Giter VIP home page Giter VIP logo

Comments (7)

TheCloudlessSky avatar TheCloudlessSky commented on July 18, 2024

Hi @lomaxx,

  1. What's your environment like? Is it only on your development machine? AWS? Where is Redis located? Do you have other Redis timeout problems?
  2. Do you have many concurrent requests for the same objects that would cause locking? How many objects are being locked when you're getting this exception? What is the kind of operation that is causing this exception? Is it repeatable?
  3. Acquiring locks calls redis.StringSet() when the lock is not already taken. So, it's not doing anything complicated that would directly cause lock timeouts.
  4. Acquiring a lock is retried based on the AcquireLockRetryStrategy property of the RedisCacheProviderOptions. The default retry strategy (ExponentialBackoffWithJitterAcquireLockRetryStrategy) will retry until the RedisCacheConfiguration.AcquireLockTimeout is reached. Therefore, by default, if we can't acquire a lock, a TimeoutException is thrown (what you're seeing). You can override the retry strategy (e.g. to disable retries), and then handle the RedisCacheProviderOptions.LockFailed event so that it doesn't throw the TimeoutException (it could throw a more informative LockNotAcquiredException).
  5. The LockValueFactory property on RedisCacheProviderOptions allows you to control the value that is stored for each lock. Normally, this value is unimportant (that's why by default we just use a Guid - GuidLockValueFactory). But, in production to help with debugging, it's incredibly useful to override this. For example, you could override it to return a combination of the machine name/ip/process id/thread id. So, if your lock does fail, you could use the LockFailed event to get the current value of the LockKey from Redis. This allows you to figure out who has the current lock (and go down that rabbit hole of why it has the lock held).
  6. This library does not control when Lock() and Unlock() are called. This is entirely dependent on your mappings, the queries used, and how NHibernate uses the ICache. Maybe something is locking but failing to unlock properly? As a precaution to prevent locks from lasting forever, locks are held in Redis only until RedisCacheConfiguration.LockTimeout.
  7. To minimize lock contention (which causes the timeouts), figure out the access patterns on the cache and see why locks are being held for so long. Ideally, NHibernate should lock, get/put, and unlock relatively quickly (but it really depends on the SQL you're executing).

Hope this helps!

from nhibernate.caches.redis.

lomaxx avatar lomaxx commented on July 18, 2024

Hi @TheCloudlessSky,

Really appreciate you taking the time to respond.

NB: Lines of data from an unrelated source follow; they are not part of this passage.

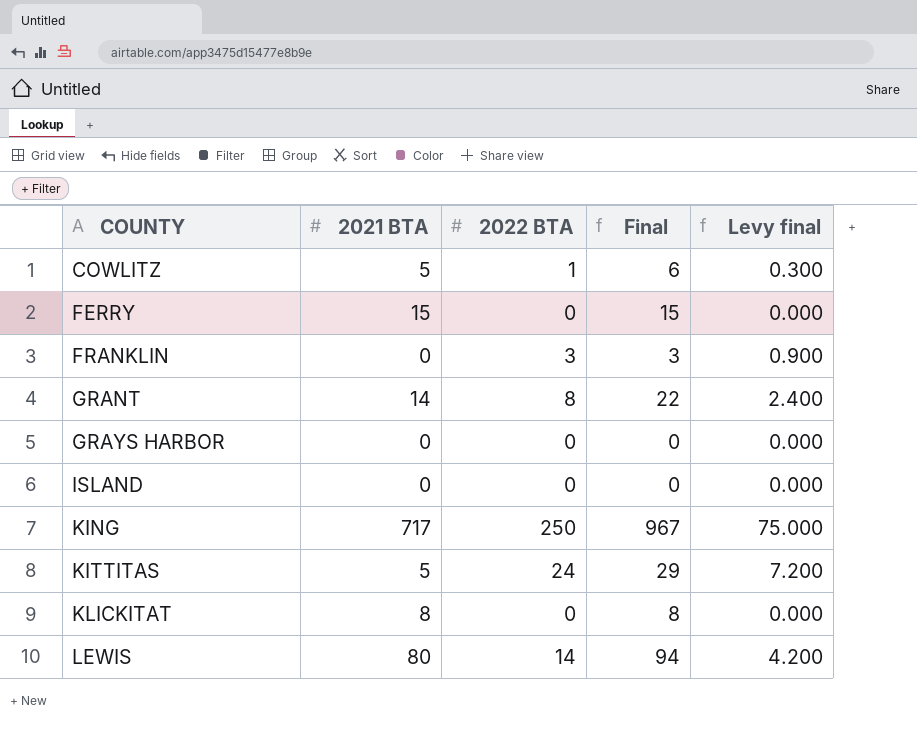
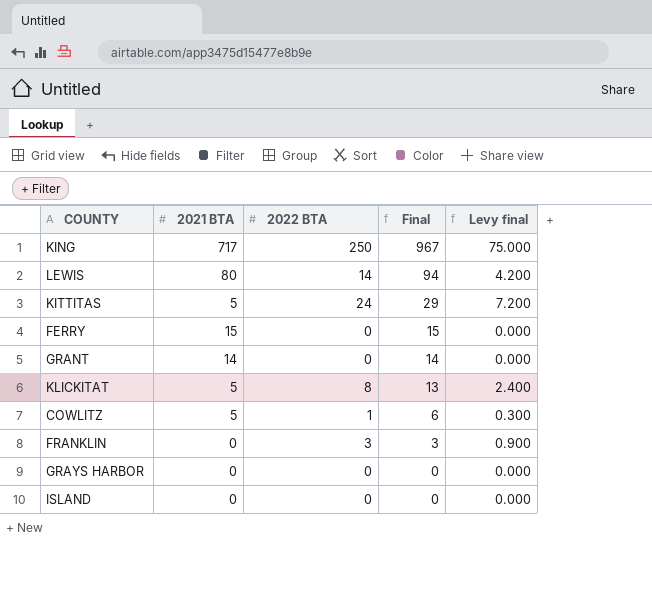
row order: COUNTY ascending -> Final descending
GRANT | 2022 BTA: 8 -> 0
GRANT | Final: 22 -> 14
GRANT | Levy final: 2.400 -> 0.000
KLICKITAT | 2021 BTA: 8 -> 5
KLICKITAT | 2022 BTA: 0 -> 8
KLICKITAT | Final: 8 -> 13
KLICKITAT | Levy final: 0.000 -> 2.400

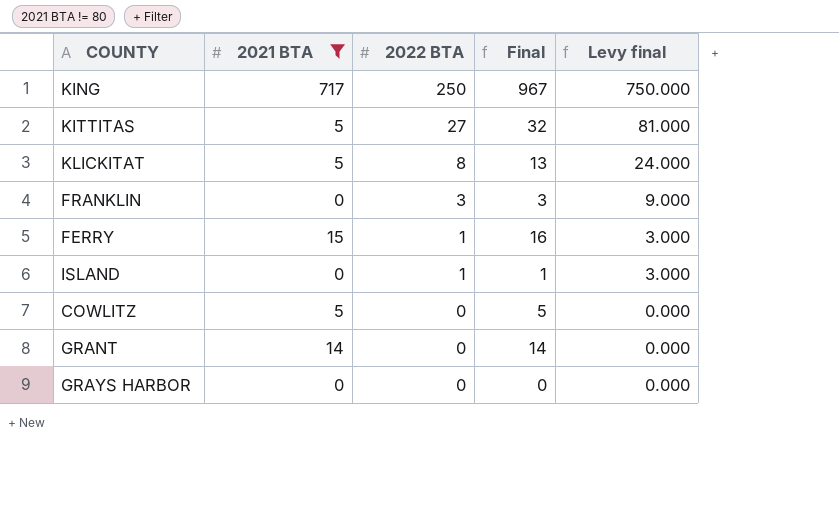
filter: none -> 2021 BTA != 80
row order: Final descending -> 2022 BTA descending
column Levy final | formula: [2022 BTA] * 0.3 -> [2022 BTA] * 3
KITTITAS | 2022 BTA: 24 -> 27
KITTITAS | Final: 29 -> 32
FERRY | 2022 BTA: 0 -> 1
FERRY | Final: 15 -> 16
ISLAND | 2022 BTA: 0 -> 1
ISLAND | Final: 0 -> 1
COWLITZ | 2022 BTA: 1 -> 0
COWLITZ | Final: 6 -> 5

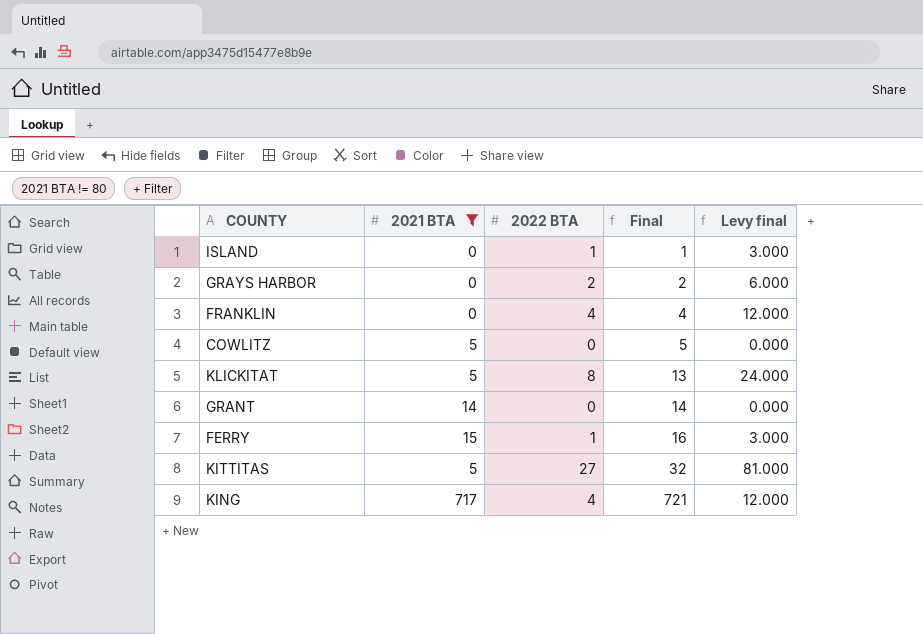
row order: 2022 BTA descending -> Final ascending
GRAYS HARBOR | 2022 BTA: 0 -> 2
GRAYS HARBOR | Final: 0 -> 2
GRAYS HARBOR | Levy final: 0.000 -> 6.000
FRANKLIN | 2022 BTA: 3 -> 4
FRANKLIN | Final: 3 -> 4
FRANKLIN | Levy final: 9.000 -> 12.000
KING | 2022 BTA: 250 -> 4
KING | Final: 967 -> 721
KING | Levy final: 750.000 -> 12.000

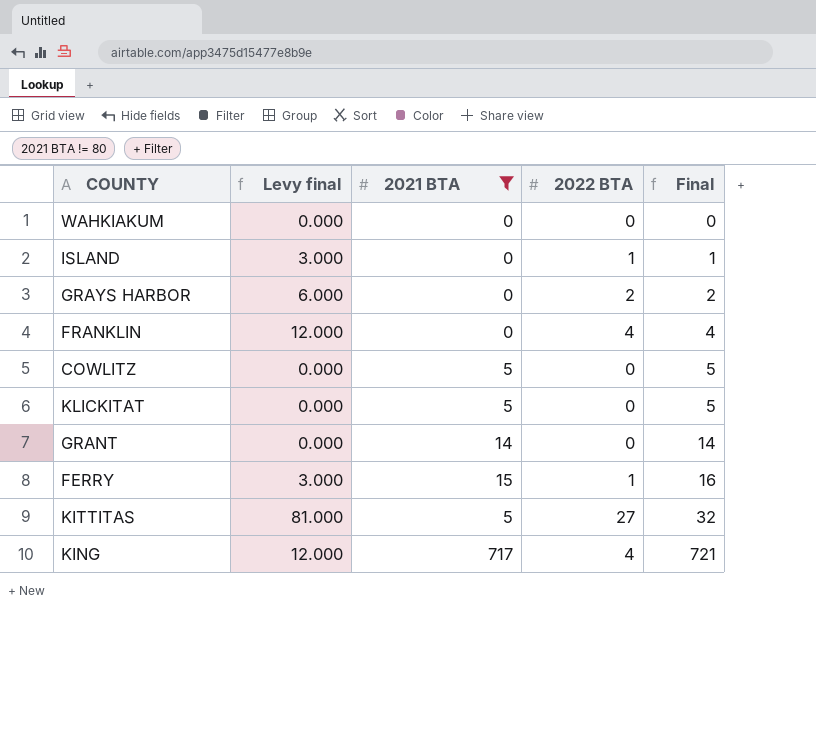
column Levy final | position: 5 -> 2
row WAHKIAKUM: none -> 0.000 | 0 | 0 | 0
KLICKITAT | Levy final: 24.000 -> 0.000
KLICKITAT | 2022 BTA: 8 -> 0
KLICKITAT | Final: 13 -> 5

  1. We're currently using an elastichache redis instance on AWS. It's located on the same region as our production instance.
  2. We do have a lot of concurrent requests for the same object, particularly in the QueryCache

Based on reviewing the monitor logs, we actually think the QueryCache is causing the problem (more info here: http://puredanger.github.io/tech.puredanger.com/2009/07/10/hibernate-query-cache/). We've disabled the QueryCache and we're currently only using the 2nd level cache. We'll have to wait until tomorrow until load increases to see the effects. I'll let you know how we go.

Thanks again for responding - if disabling the QueryCache doesn't help, we'll look at the LockValueFactory and see if we can work out if there's anything else happening in the cache that could be causing the locking.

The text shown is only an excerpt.